In the material below, find each line holding the string "Dienstleistungen" and copy it.
------------------------
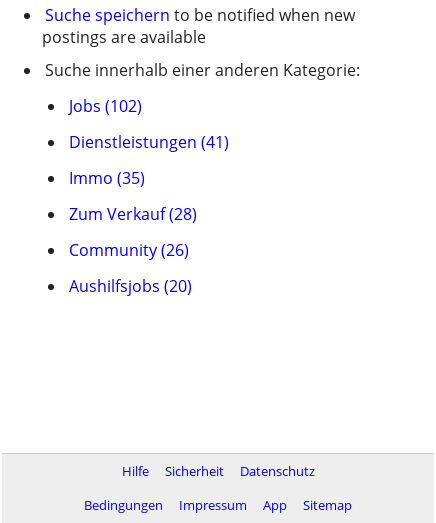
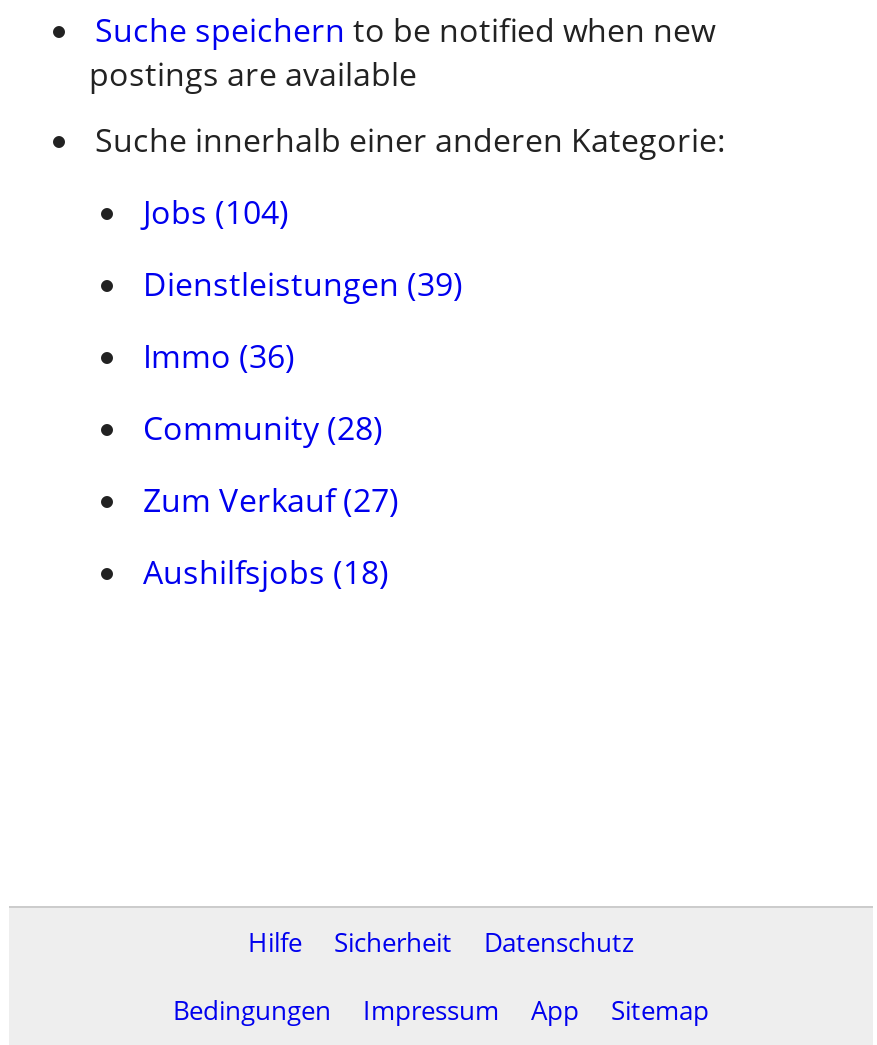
- Jobs (102)
+ Jobs (104)

- Dienstleistungen (41)
+ Dienstleistungen (39)

- Immo (35)
+ Immo (36)

- Zum Verkauf (28)
+ Community (28)

- Community (26)
+ Zum Verkauf (27)

- Aushilfsjobs (20)
+ Aushilfsjobs (18)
------------------------
**Exercise output**
- Dienstleistungen (41)
+ Dienstleistungen (39)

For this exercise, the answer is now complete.